Since 2016 under RIIO-ED1, Electricity North West has been allowed to use CLASS to sell balancing services to the National Grid Electricity System Operator (ESO), through remote voltage management at substations. We believe the decision on CLASS in RIIO-ED2, running for five years from April 2023, will actively encourage DNOs to deploy it more widely, in competition with several other flexibility services that will be needed to meet the full scope of the ESO’s future balancing service requirements. One of the additional attractions of CLASS is that provides a new model for DNOs/DSOs to generate revenue by expanding their services to the TSO.

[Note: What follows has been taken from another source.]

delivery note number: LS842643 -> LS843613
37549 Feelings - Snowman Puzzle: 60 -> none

HOW IS CLASS BEING ROLLED OUT?

Electricity North West’s Engineering and Technical Director Steve Cox summed up the company’s development and implementation of CLASS as: “A great example of technology that delivers real value to customers, DNOs and National Grid” – enabling it to upgrade and modernise its entire voltage control system, increase the operational integrity of its tapchanger control scheme, and future-proof it to embrace further evolution of the network.

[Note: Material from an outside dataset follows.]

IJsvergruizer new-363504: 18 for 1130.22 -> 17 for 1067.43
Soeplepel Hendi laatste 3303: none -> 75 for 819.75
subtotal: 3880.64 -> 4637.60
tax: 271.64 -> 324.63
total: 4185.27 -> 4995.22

The roll out of CLASS demonstrated there was no need to replace transformers unless they were end-of-life, as only the voltage control parts of the system needed upgrading. CLASS could be implemented using Electricity North West’s existing SCADA substation RTUs (remote terminal units), enabling it to initiate a range of automatic actions to help balance the network, including: disconnecting one of a pair of primary substation transformers, tapping transformer tapchangers to reduce/increase demand, and • introducing tap stagger as a means of providing absorbing Volt-Amps Reactive (VAR) power.

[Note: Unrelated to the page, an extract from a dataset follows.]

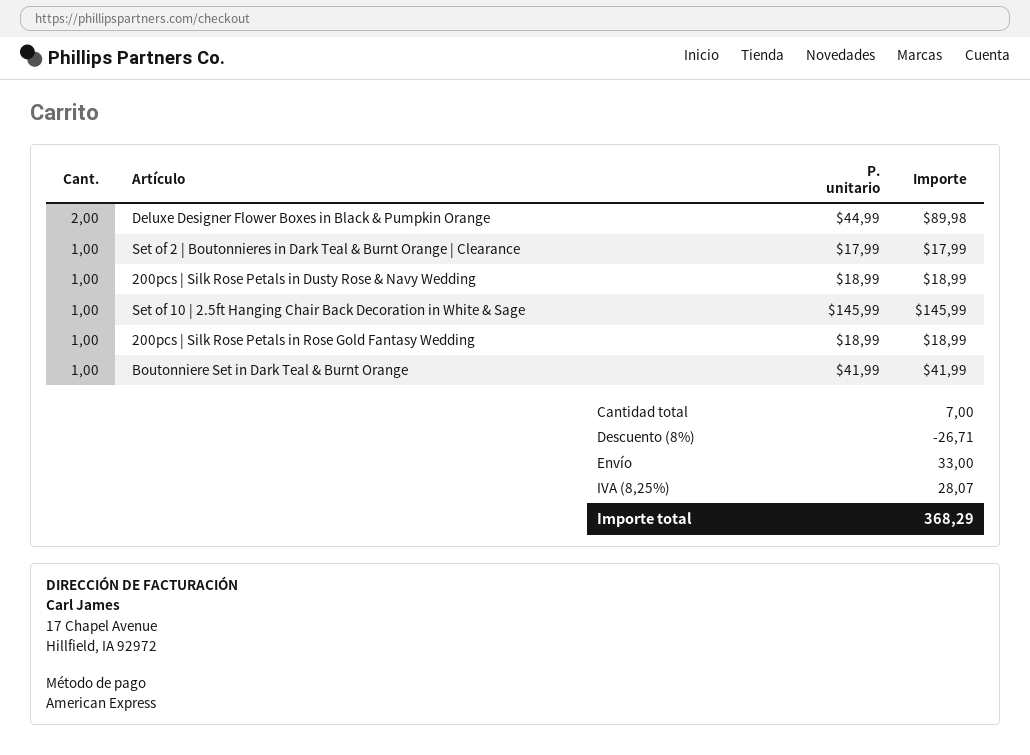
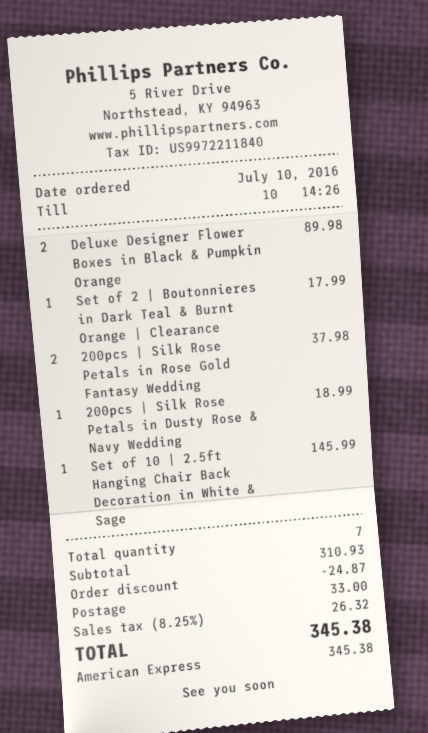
200pcs | Silk Rose Petals in Rose Gold Fantasy Wedding: 1 for 18.99 -> 2 for 37.98
Boutonniere Set in Dark Teal & Burnt Orange: 1 for 41.99 -> none
discount: 26.71 -> 24.87
tax: 8.25% = 28.07 -> 8.25% = 26.32
total: 368.29 -> 345.38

Electricity North West’s experience has shown that CLASS can influence system loads and voltages across a wide area, enabling it to respond to rapidly changing network conditions and support the system in response to signals from National Grid. Immediate load, voltage and VAR responses are provided from the network to support the needs of the Transmission System Operator (TSO). The installation proved that a complete, cost-efficient, future proof and active voltage management solution across its whole network could be achieved with minimal impact on existing operations.

With CLASS rolled out across the network, DNOs are equipped to handle the increasingly complex voltage implications of distributed renewable generation: from facilitating their connection to the grid without disruption, to providing immediate responses to fast-changing levels of intermittent supply. CLASS similarly makes it easier for operators to manage spikes and dips in consumer demand, while minimising the need to call upon short term operating reserves (STORs), which in some forms are carbon-intensive.

WHERE WILL CLASS TAKE US?

The key challenge facing the electricity industry is how to adapt a transmission and distribution grid designed in a bygone era, for a future with very different demands upon it – and do so without the crippling expense of reinforcing or replacing large parts of it. How do we take the infrastructure in which we have already invested billions, and make it fit to deliver electricity that is available, reliable, sustainable and secure – all while keeping costs low for customers who are already struggling to pay their bills?

CLASS is not the only answer. But enabling network operators to balance supply and demand, by smarter management of voltages, is a technological leap forward that has the power to benefit everyone.